I squirmed. “That seems a pretty embarrassing thing for him to do.”

“He has nothing to be embarrassed about. He was magnificent and fearless and, even in the midst of his own hurt, kind. I was a fool to think I could ever possess power enough to resist him.”

“Why would you want to? He sounds like a peach.”

“He has no idea. Sending him home was probably one of the most difficult things I’ve ever done.

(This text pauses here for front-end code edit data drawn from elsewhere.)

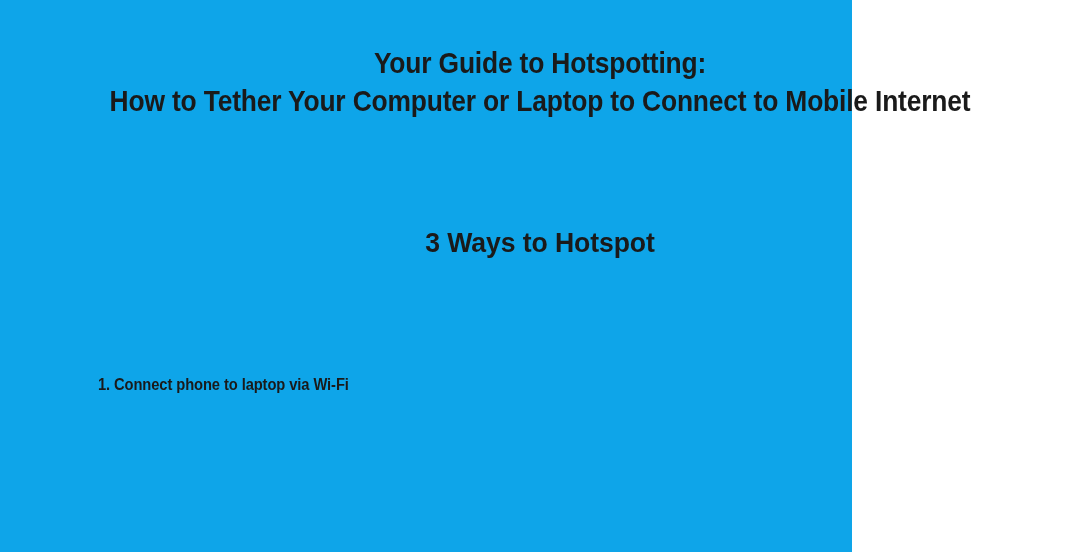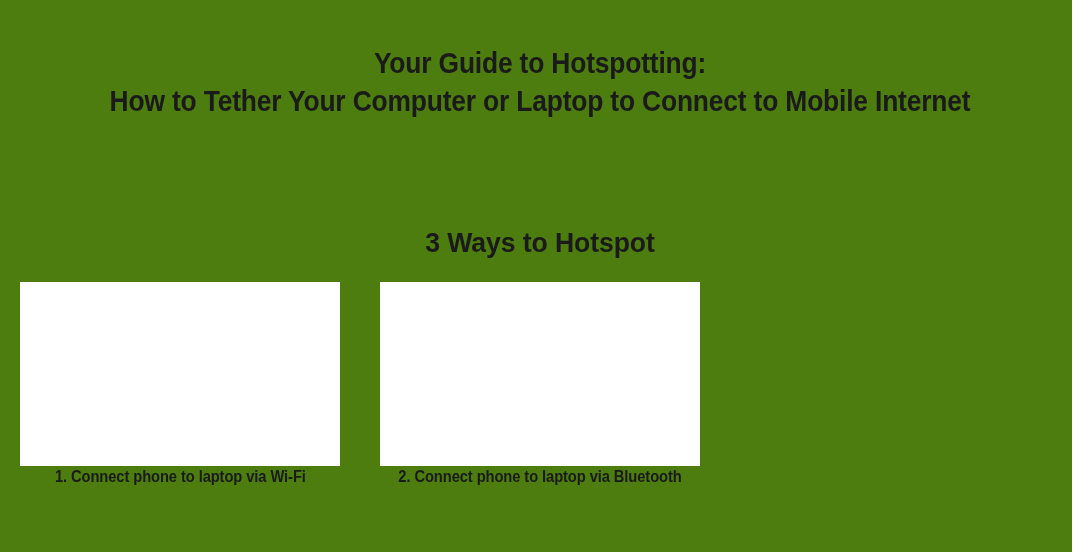--- a/index.html
+++ b/index.html
@@ -19,9 +19,9 @@
 
   .page {
     position: relative;
-    width: 1072px;
+    width: 852px;
     height: 552px;
-    background: #4d7c0f;
+    background: #0ea5e9;
   }
 
   

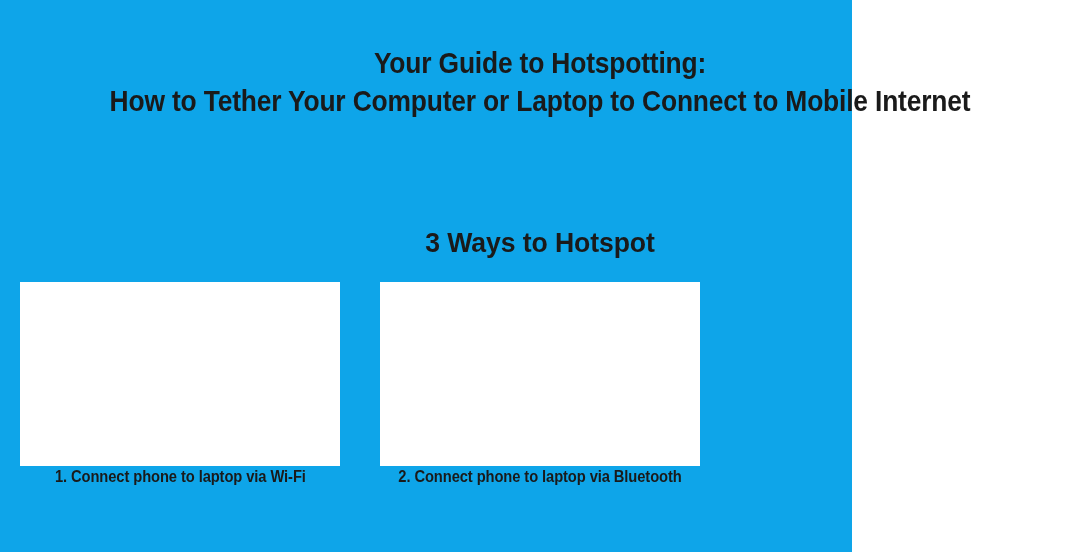--- a/index.html
+++ b/index.html
@@ -81,7 +81,7 @@
     width: 360px;
     height: 236px;
     display: flex;
-    flex-direction: column;
+    flex-direction: row;
     justify-content: flex-end;
     align-items: center;
     box-sizing: border-box;

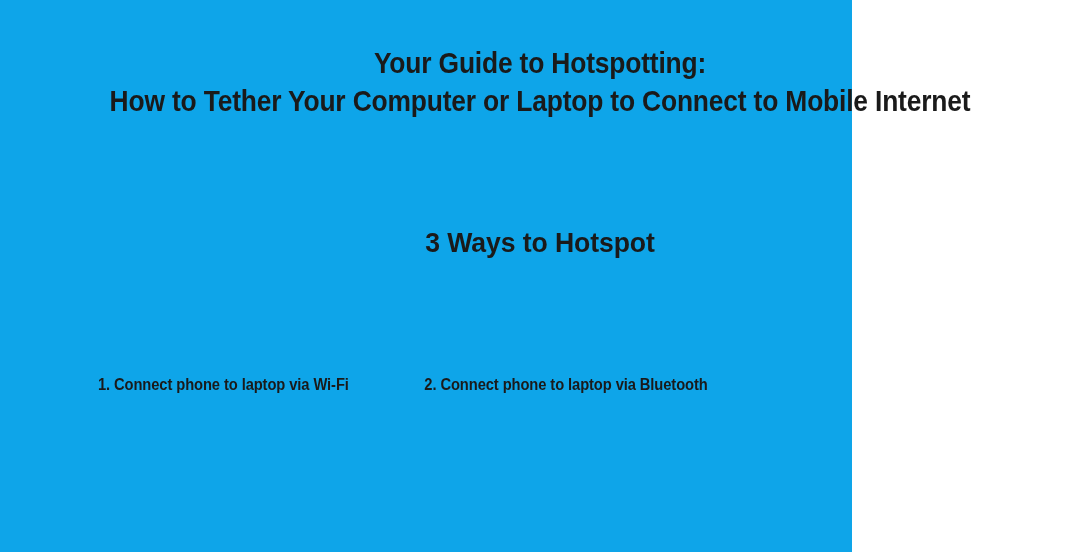--- a/index.html
+++ b/index.html
@@ -122,10 +122,6 @@
       <div class="card-caption">1. Connect phone to laptop via Wi-Fi</div>
     </div>
 
-    <div class="card">
-      <div class="card-media"></div>
-      <div class="card-caption">2. Connect phone to laptop via Bluetooth</div>
-    </div>
 
 
   </div>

Watching the car vanish into traffic, carrying my Arden away from me, when all I wanted to do was force you down across my desk and make you mine forever.”

It was, without a shadow of a doubt, the best bedtime story anyone had ever told me. I mean, it had everything. An unlikely protagonist. A dashing—if slightly tormented—hero. And all the exciting feelings.